The idea that Islam is a pure religion of salvation-by-works is readily understood and correspondingly popular, for instance with this outside observer:

"Perhaps the clearest expression of this doctrine, besides the Letter of James itself, is to be found, as already remarked, in the Koran, which repeatedly reiterates the Jamesian 'believe and do good works.' Here, Muhammad, clearly the heir to some of these underground traditions, over and over again avers the doctrine of Salvation by 'works' and 'works' alone, that is, it is your works stored up in Heaven, or as he puts it, that 'you send before you' that will 'save' you on the Judgment Day. No intercession by another is acceptable nor, for instance, would it then be possible for someone else 'to die for your sins.' This is a basic tenet of the Koran and it, quite clearly, emanates from one unequivocal source." (Robert Eisenman, James the Brother of Jesus, p. 417)

Unequivocal! Except, maybe. . .

2.) Salvation by faith (understood not in its New Testament meaning of absolute personal trust, but as assent to a proposition, namely the unity of God):

"Narrated Anas: The Prophet said, 'Whoever said..."None has the right to be worshipped but Allah and has in his heart good (faith) equal to the weight of an atom will be taken out of Hell." (Sahih Bukhari, Volume 1, Book 2, Number 42).
"The Prophet asked Mu'adh, 'Do you know what God can claim from men? That they worship Him and Him alone. Do you know what they can claim from Him? If they do that, that He will not punish them.'" (Bukhari, quoted p. 95, An Introduction to the Hadith, John Burton).
"The Prophet said, 'There has just come to me a messenger from God to inform me to be of good cheer, for whichever of my people died without associating any partner with God will enter Heaven. I asked him, 'Even if he commits adultery, or even if he steals?' and he said, 'Even so.'" (Bukhari, quoted p. 95, An Introduction to the Hadith, John Burton).
"Narrated Abu Dharr: 'I came to the Prophet while he was wearing white clothes and sleeping. Then I went back to him again after he had got up from his sleep. He said, "Nobody says: 'None has the right to be worshipped but Allah' and then later on he dies while believing in that, except that he will enter Paradise." I said, "Even if he had committed illegal sexual intercourse and theft?" He said. "Even if he had committed illegal sexual intercourse and theft."'" (Sahih Bukhari, Volume 7, Book 72, Number 717.)
"When he came, I could not remain patient and asked him, "O Allah's Prophet! Let Allah get me sacrificed for you! Whom were you speaking to by the side of Al-Harra? I did not hear anybody responding to your talk." He said, "It was Gabriel who appeared to me beside Al-Harra and said, 'Give the good news to your followers that whoever dies without having worshipped anything besides Allah, will enter Paradise.' I said, 'O Gabriel! Even if he had committed theft or committed illegal sexual intercourse?' He said, 'Yes.'" (Hadith, Sahih Bukhari, Volume 8, Book 76, Number 450.)
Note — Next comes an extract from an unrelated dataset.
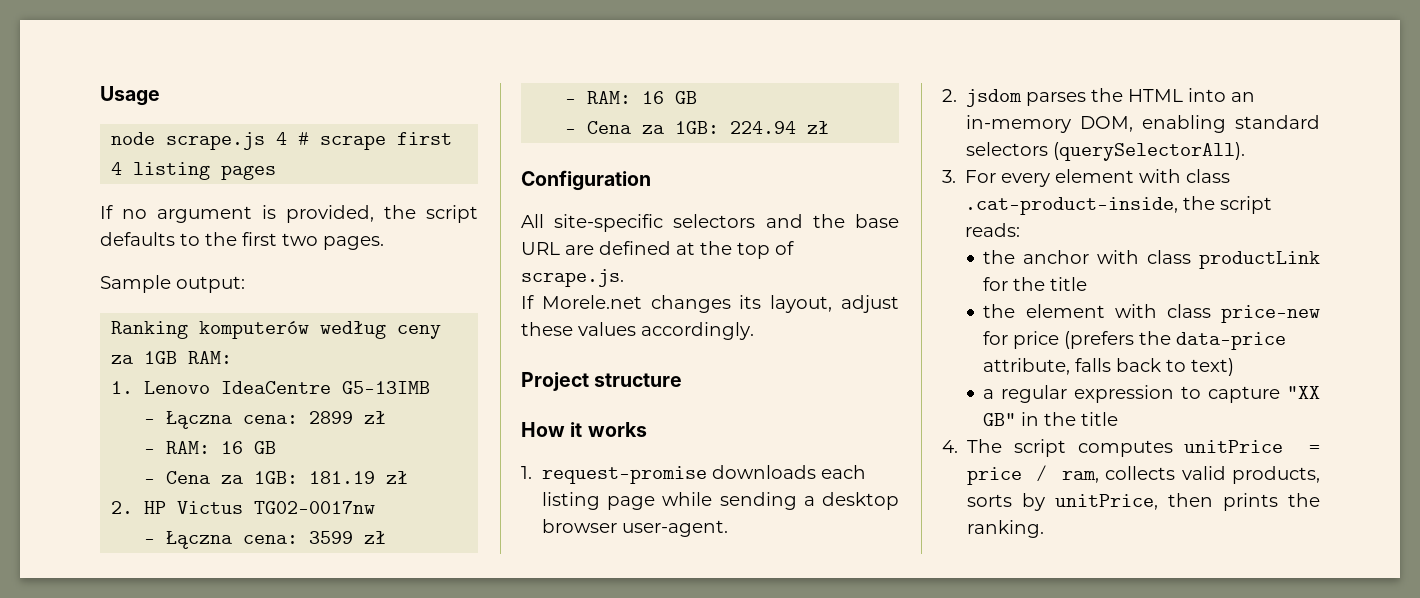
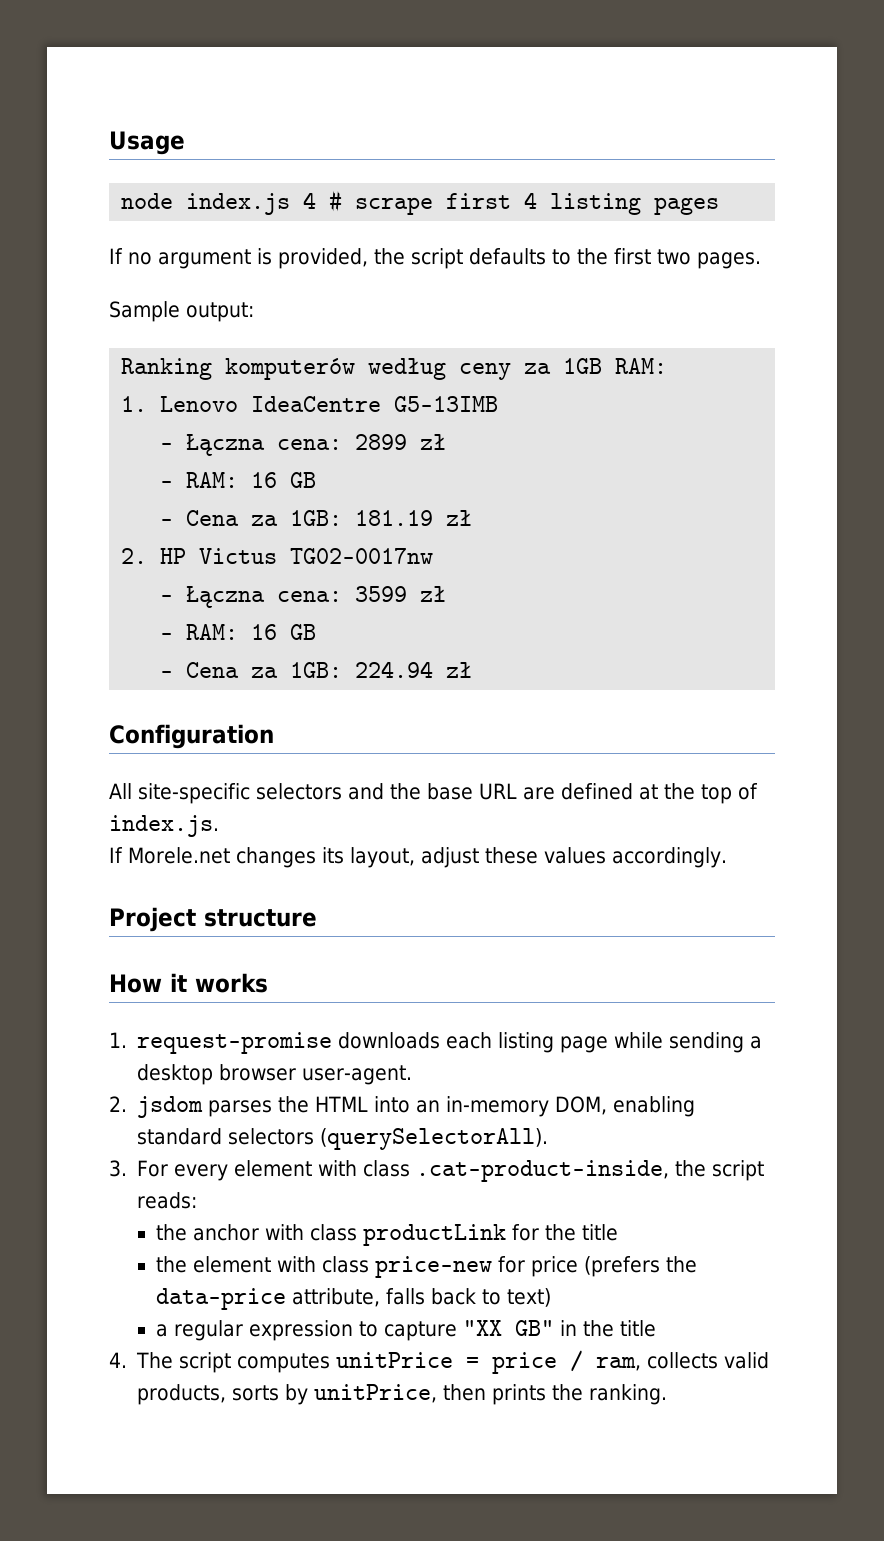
- node scrape.js 4 # scrape first 4 listing pages
+ node index.js 4 # scrape first 4 listing pages
- All site-specific selectors and the base URL are defined at the top of scrape.js.
+ All site-specific selectors and the base URL are defined at the top of index.js.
3.) God's arbitrary mercy, awarded or withheld according to no rational nor comprehensible schedule:

". . .and whom He pleaseth will He forgive, and whom He pleaseth will He punish; for God is All-powerful." (Sura 2:284).
"Whatever is in the Heavens and the Earth is God’s! He forgiveth whom He will, and whom He will, chastiseth: for God is Forgiving, Merciful." (Sura 3:129).
"'Walk righteously, sacrifice and be of good cheer,' he said, 'but none will enter Heaven on account of his deeds.' 'Not even you?' he was asked. 'Not even I,' he replied, 'unless God smother me in forgiveness and mercy.'" (Bukhari, quoted p. 95, An Introduction to the Hadith, John Burton.)
"Verily, God will not forgive the union of other gods with Himself! But other than this will He forgive to whom He pleaseth." (Sura 4:51).

"If ye avoid the great sins which ye are forbidden, we will blot out your faults, and we will cause you to enter Paradise with honorable entry." (Sura 4:35)
"When God created the universe, He wrote in His Book, so binding Himself, 'My mercy will overcome My wrath.' He has kept that Book by Him on the throne." (Bukhari, quoted p. 95, An Introduction to the Hadith, John Burton.)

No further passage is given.